→ **What to produce**:
Output exactly the lines of the listing below that run from the line with "allaturus , aut" through the line with "Pag. 62. nota". No pictures.
[Data for analysis — start]
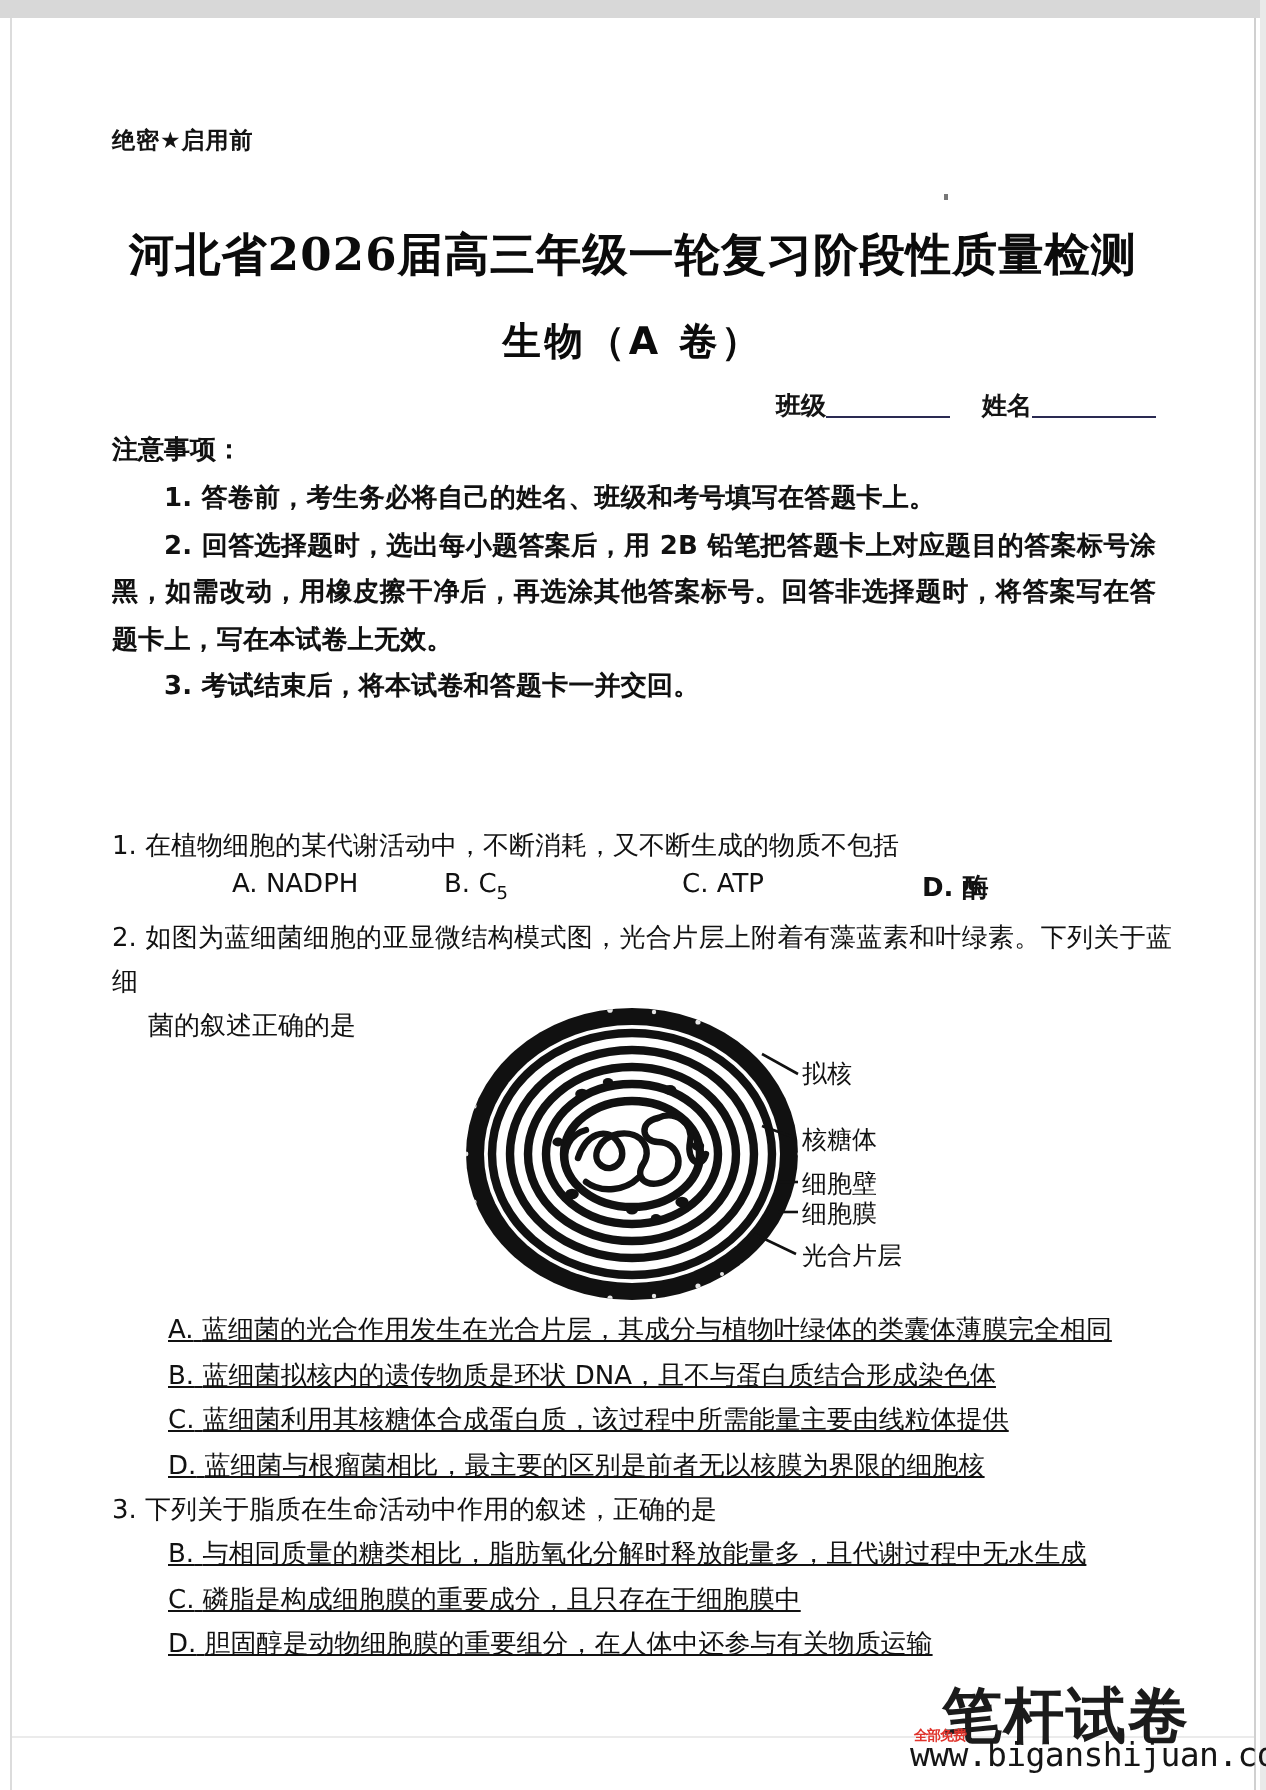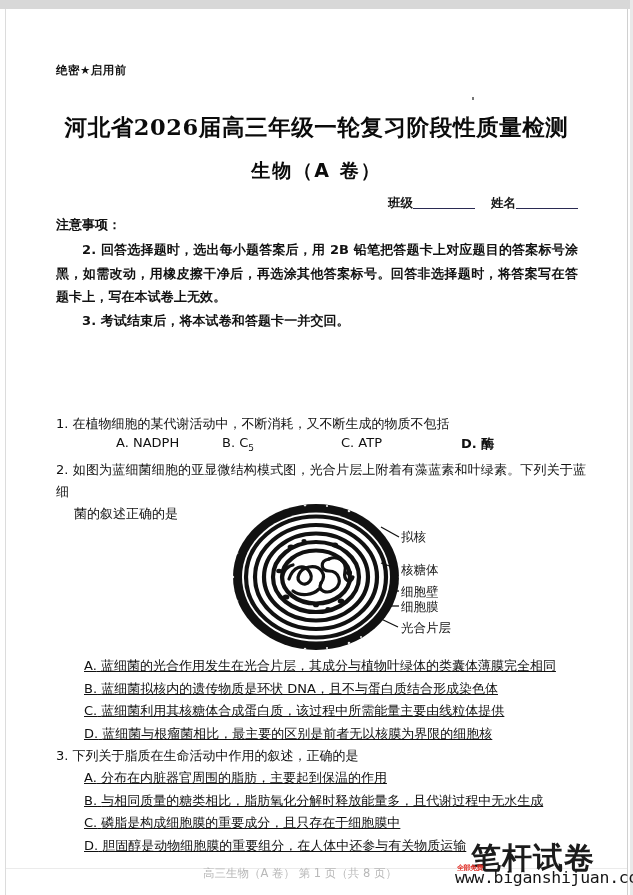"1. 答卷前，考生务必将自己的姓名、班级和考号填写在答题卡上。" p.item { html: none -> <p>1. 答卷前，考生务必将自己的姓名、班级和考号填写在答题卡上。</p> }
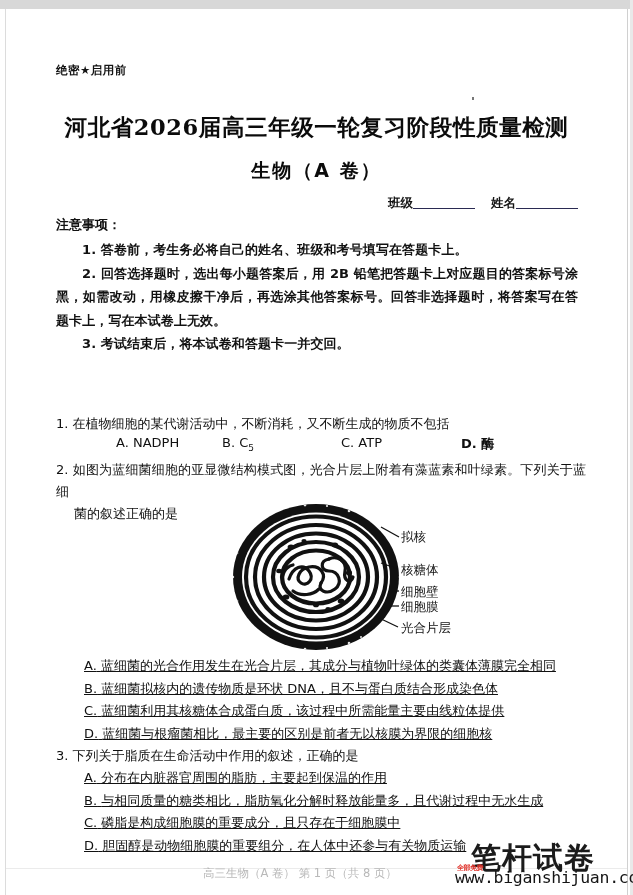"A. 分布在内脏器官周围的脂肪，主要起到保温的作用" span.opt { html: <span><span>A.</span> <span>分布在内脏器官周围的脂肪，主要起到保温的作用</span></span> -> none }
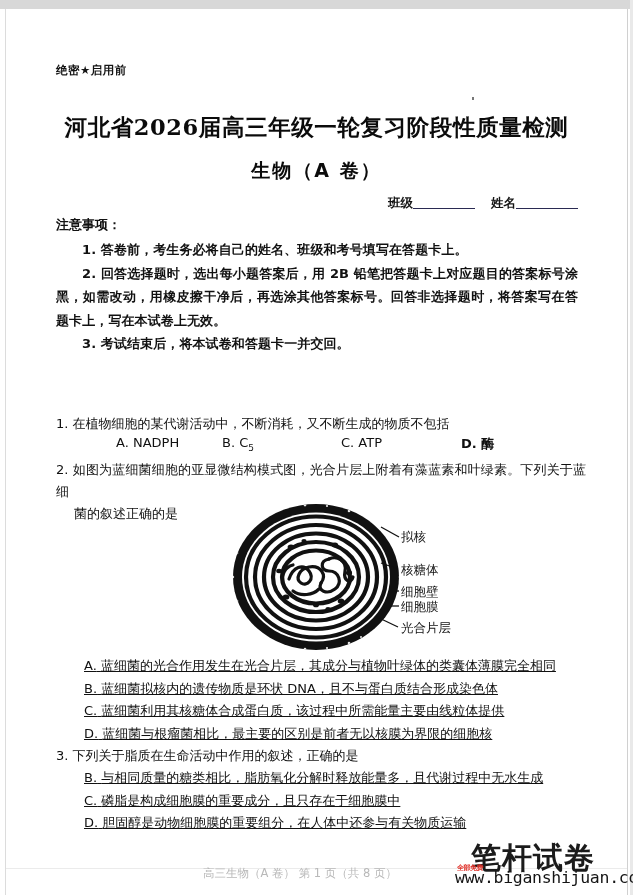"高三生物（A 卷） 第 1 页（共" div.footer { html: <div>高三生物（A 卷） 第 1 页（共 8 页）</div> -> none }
[Data for analysis — finish]
[Data for analysis — start]
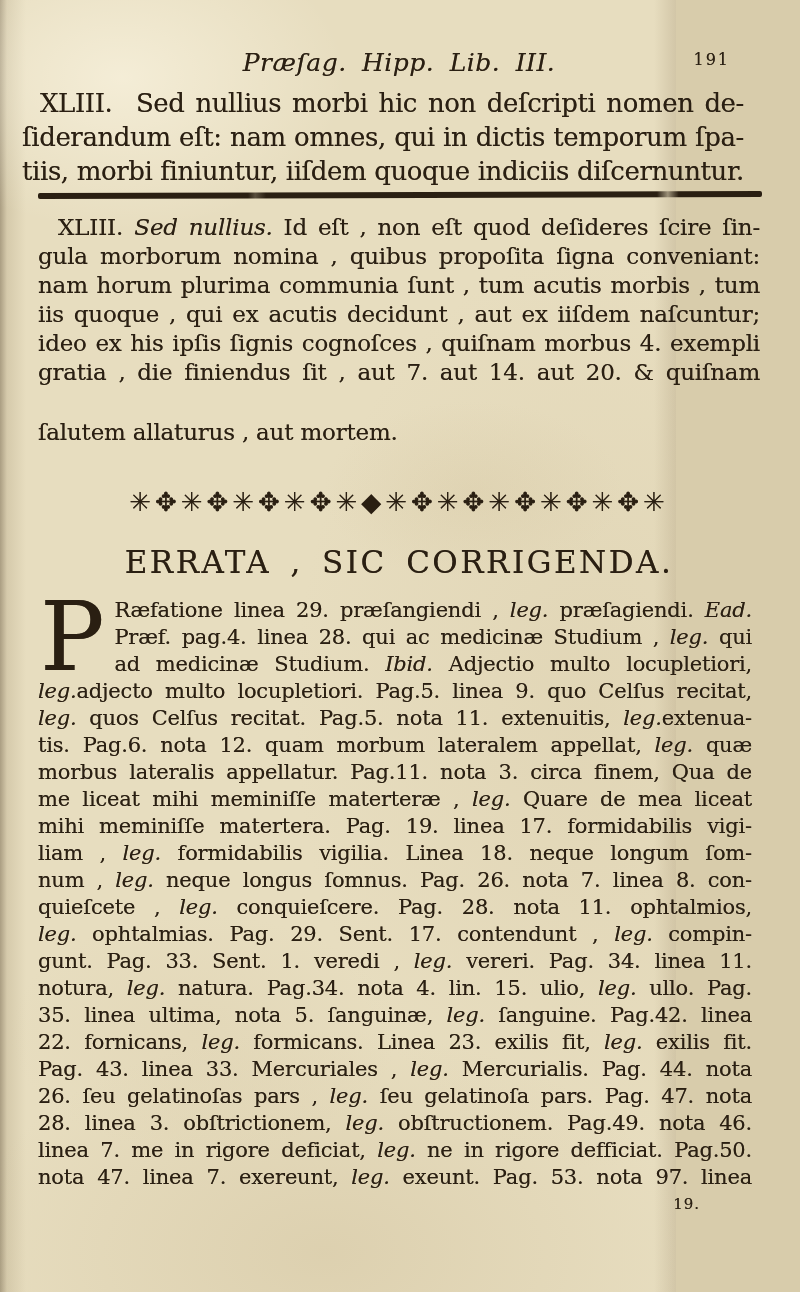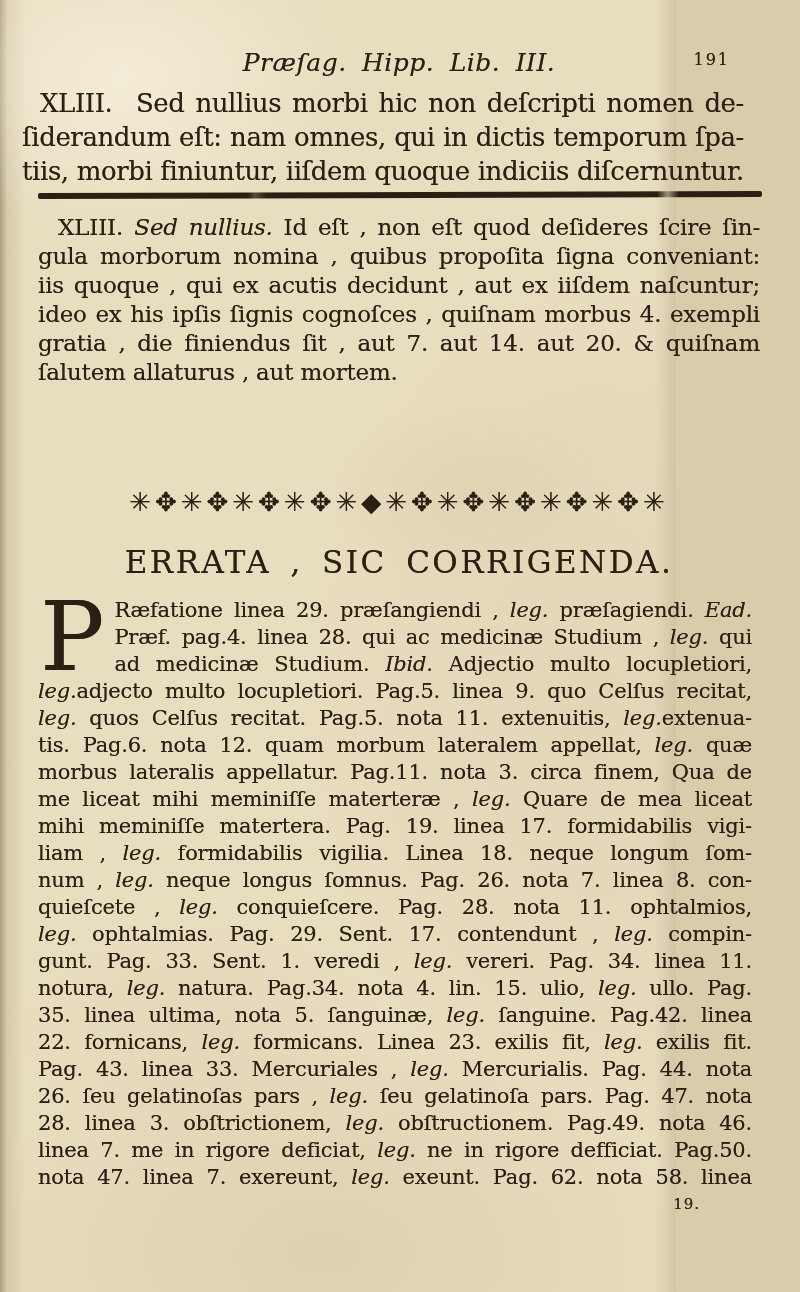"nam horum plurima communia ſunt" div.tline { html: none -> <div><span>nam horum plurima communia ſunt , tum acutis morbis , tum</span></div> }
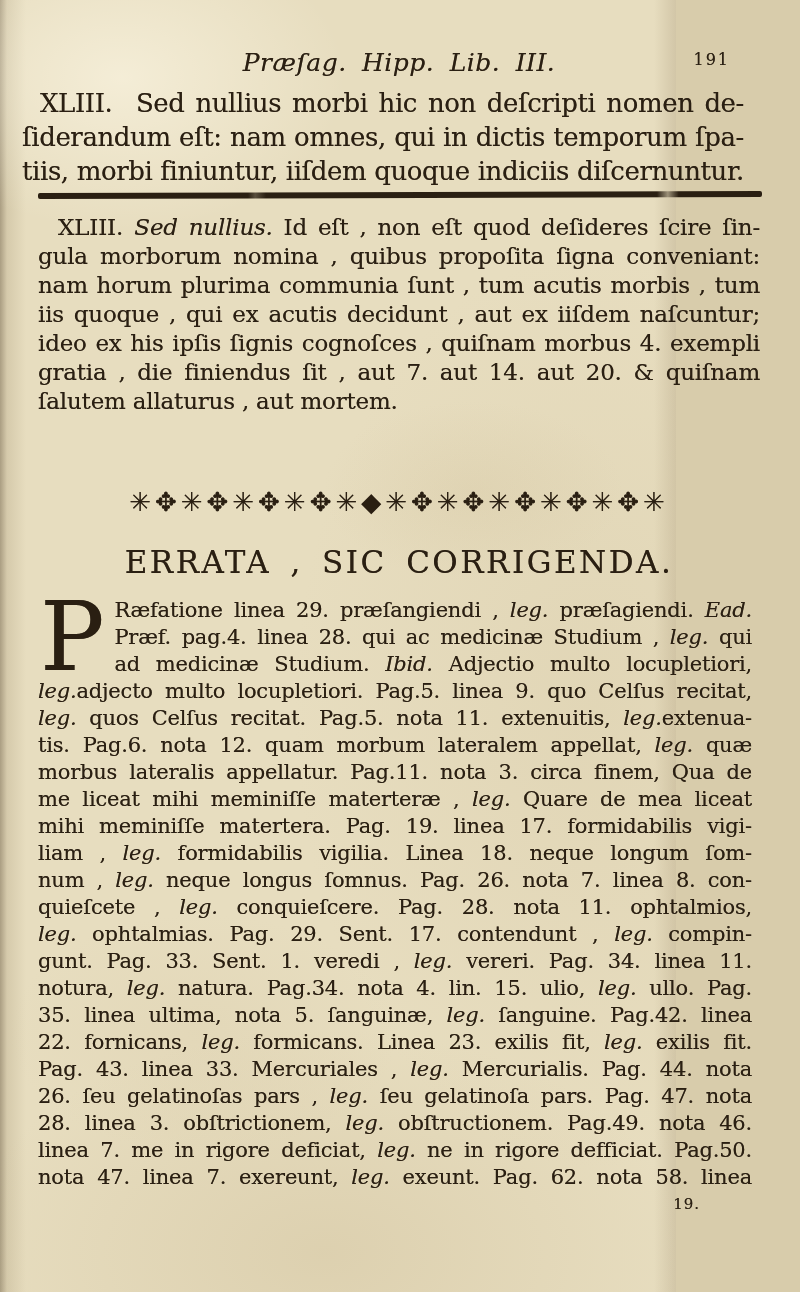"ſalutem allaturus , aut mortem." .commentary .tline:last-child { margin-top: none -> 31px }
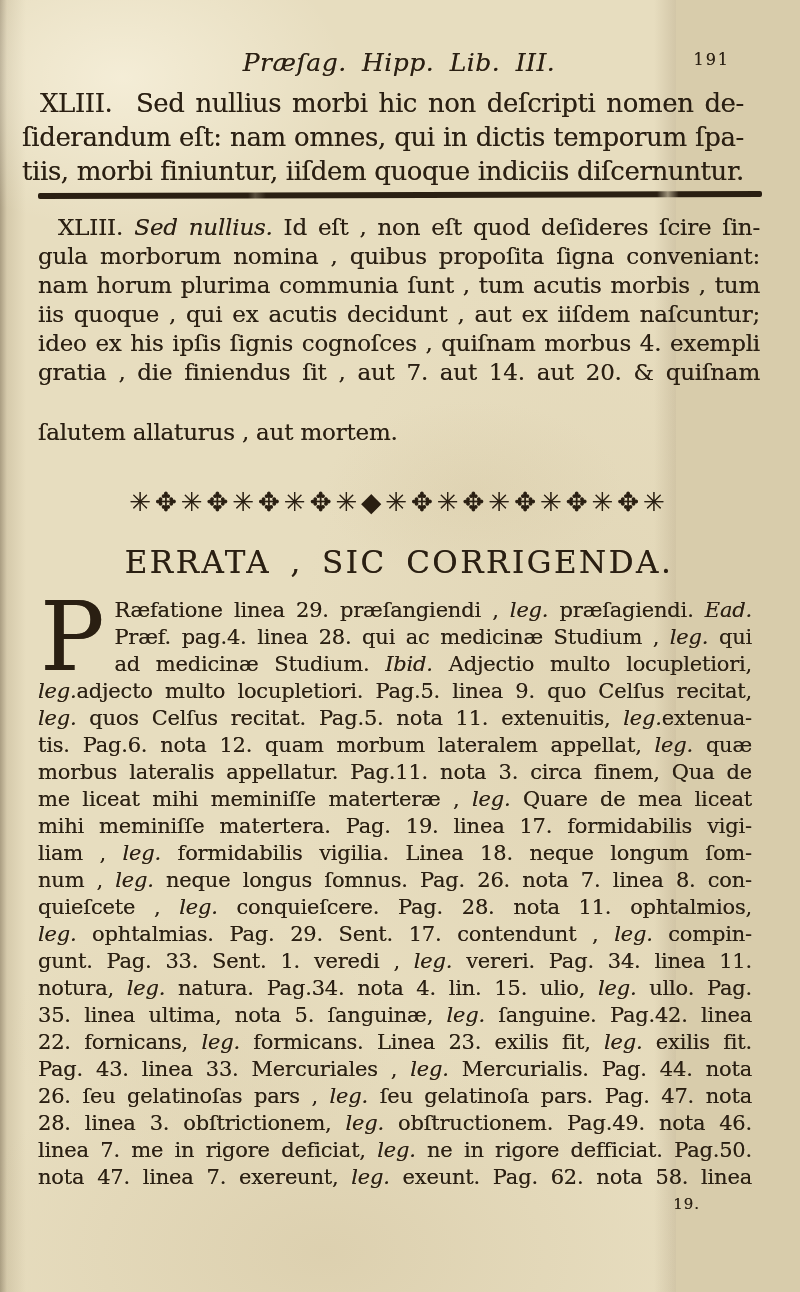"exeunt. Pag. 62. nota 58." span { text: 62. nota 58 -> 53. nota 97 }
[Data for analysis — finish]
→ **Your solution**:
"ſalutem allaturus , aut mortem." .commentary .tline:last-child { margin-top: none -> 31px }
"exeunt. Pag. 62. nota 58." span { text: 62. nota 58 -> 53. nota 97 }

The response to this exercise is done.